炭を使ってみよう <幼稚園のこと(環境)を感じたり考えたりする>(平成17年10月)

  • 触ると黒くなる。絵が描けるかな? → 炭で絵が描けるよ!炭で絵を描こう!
  • 水がきれいになるの? → 水槽に入れてみよう! → ザリガニの水槽に入れよう!
  • 臭いをとるの?  → くさい所に置こう! → みんなのトイレ・靴箱に置こう!
  • 畑の土が炭でいい土になるって教えてもらった → 今度(来年)の年長さんに教えてあげよう!

<3・4歳児>5歳児の炭の活動が伝わる。炭をトイレに置いてもらったことも分かり、お礼を言う。

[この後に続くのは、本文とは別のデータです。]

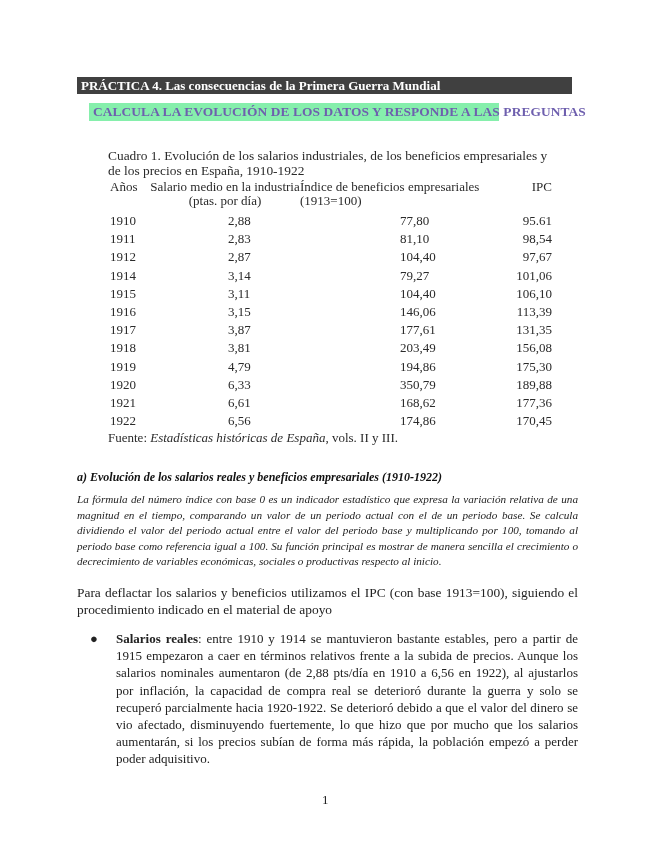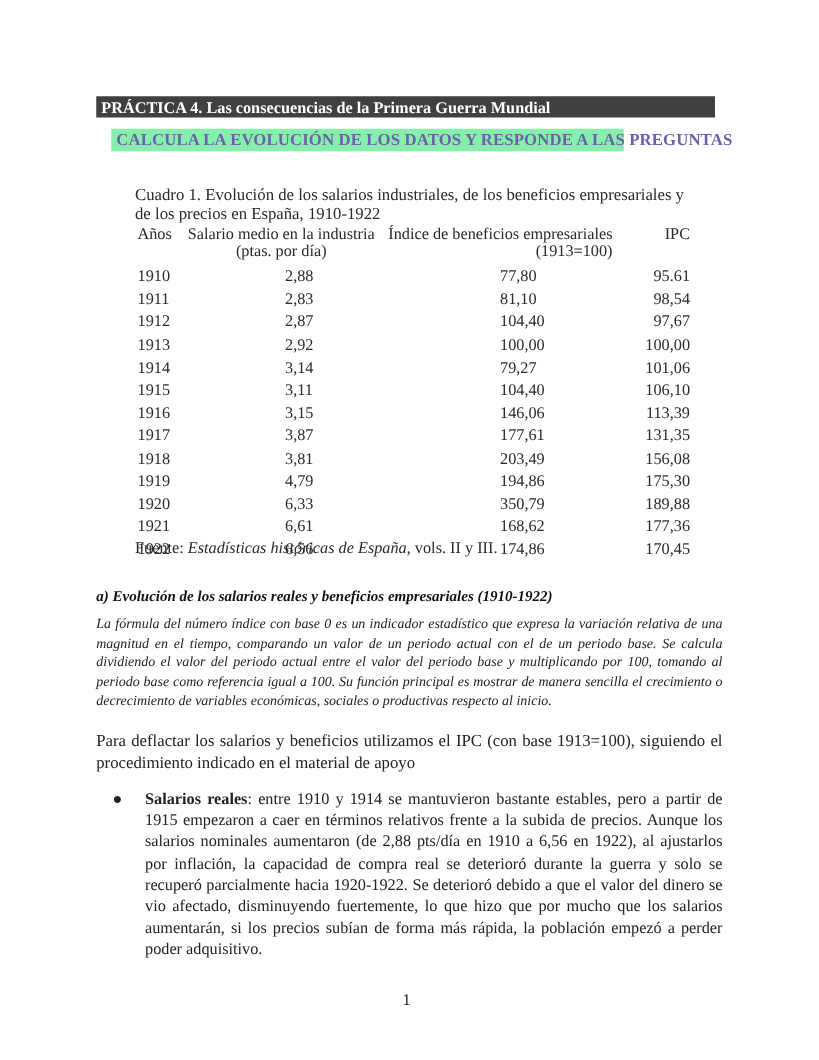"Índice de beneficios empresariales" table.data th.c2 { text-align: right -> left }
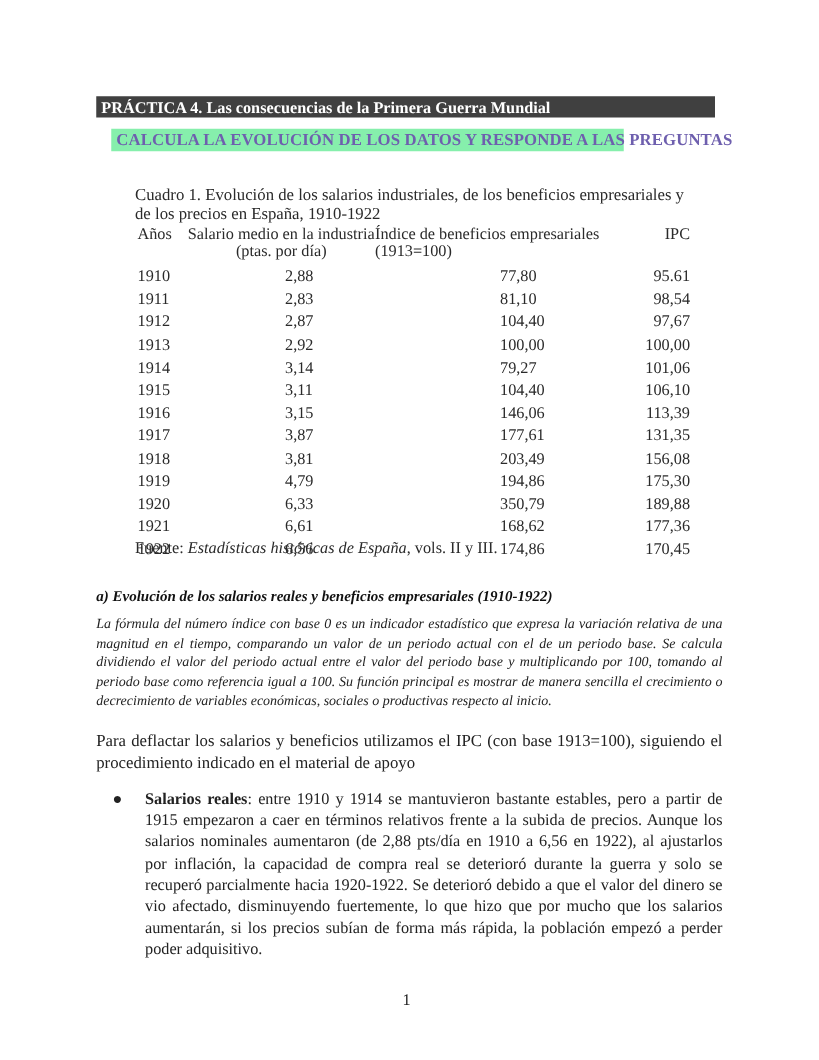"1913" tr { html: <tr> <td>1913</td> <td>2,92</td> <td>100,00</td> <td>100,00</td> </tr> -> none }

いろいろな炭作りに挑戦しよう <幼稚園で炭作りができる環境に進んでかかわる>

 平成17年度は、幼稚園でスチール缶を使った炭作りができる環境を確保したので、様々な物を炭にする挑戦を楽しむことができた。また、子どもたちの興奮した話し振りから、保護者も興味をもって協力してくださるようになり、親子で相談して選んできたり、保護者の方自ら「こんなのどうですか?」と持ってきてくれたりする。

りんご、みかん、バナナ、パイナップル、ビー玉、クリップ、紐、リボン、靴下、チョコレート、飴、おせんべい、ジュースの缶、つまようじ、石鹸、枝、ろうそく、ティッシュ、積木、木のおもちゃなどが集まる。
1つひとつ結果を予想し、炭焼きをする。
結果の共通点に気付き始める子どもがいる。
 果物は全部炭になった。
 布はならないんだね。
 缶もならなかった。
 溶けてなくなっちゃったのもあるよ。
 枝でもおもちゃでも、木は炭になったね。

子どもたちの気付いたこと

  • 土から出たり木からできたりしているものは炭になるんだよ。
  • 中に水(水分)がないと炭にならないんじゃない?

家庭での様子(保護者の声)

  • 炭について調べたいと言うので、図書館に行ってきました。易しい本がなかったので残念です。
  • おばあちゃんが炭を入れてご飯を炊いているので、見せてもらってきました。
次年度にも引き継がれる

 平成18年度の年長組の子どもたちは、前年度の5歳児の炭の活動を見聞きし、自分たちのためにトイレや靴箱に炭を置いてくれたことなど分かっているので、「炭」という言葉は浸透し、年長組になると作れるという思いをもっている。

<保育者の意図:子どもたちが昨年の5歳児の炭焼きの活動をどんな風に感じているのか探りながら、炭の性質に気付けるように、生活の中で炭に触れる機会をどんどん取り入れていく>

  • 昨年の年長さんが作った炭を砕いて混ぜて土つくりをする。平成18年4月
  • 昨年の年長さんのやっていたことを思い出し、炭焼きに挑戦する。(4〜7月)
そうだ、こうやってやってたね。
缶が焼けて黒くなってきた。
缶の間から何か出てきた。煙だよ!
焼けたから出てきたんじゃない?
黒い水が出てきた!
         3、4歳児が見に来る          炭だよ! 炭作ってんの。
炭って、黒くて絵が描けるんだよ!
においが取れるんだよ。
畑の土も栄養が多くなるんだよ!
■できあがった炭を見る
できてる!炭になってる!真っ黒だもん。
石が光ってる。木が割れてる。
鉛筆折れてたのに芯が出てる。
絵描いてみようよ!
木で描けるよ!
石は描けないよ。なんでー?
松ぼっくりでも描けるけど、すぐ割れちゃう。
だって炭の松ぼっくり弱いんだもん。
冷蔵庫に入れると硬くなるんじゃない?
えー、でもそれは氷だから溶けちゃうよ。
■ 炭博士に会いに行く     (7月)
・流木などを炭にするので、川がきれいになり元気になる。→木炭を知る。
■ 木炭を使う
・畑に混ぜる。・水槽をきれいにする。・トイレに置く。
■ 森の中の伐採する木や枯れたり折れて落ちた木などを、若葉の森に作ったもらった炭焼き釜「にじの小屋」で木炭にする。

考察

 2年継続で活動を進め、子どもたちの体験や成長を見守ることで、異年齢の子ども同士のつながりや伝え合いを把握することができた。5歳児の「教えてあげたい」思いや3・4歳児の「憧れ」の思い、5歳児の「園のみんなのために、自分たちのできることやよいと思ったことはしよう」という思いなど、心の育ちを捉えることができた。

● ポ イ ン ト ●
 子どもたちは自然に親しむ経験を通して、「森の大切さ」「木を元気に育てること」「伐採してしまっても大切に使うこと」などの気持ちが育まれています。そのため、様々な疑問や気付きをし、考えたり試したりすることを楽しんだ炭作りの経験でも、「森や木」「自分たちの生活の場」を考えることにつながります。保育者により「子どもにとって身近な大切な環境」「子どもたちが繰り返しかかわれる環境」「自分たちの思いを実現する環境」が確保されていることの大切さが分かります。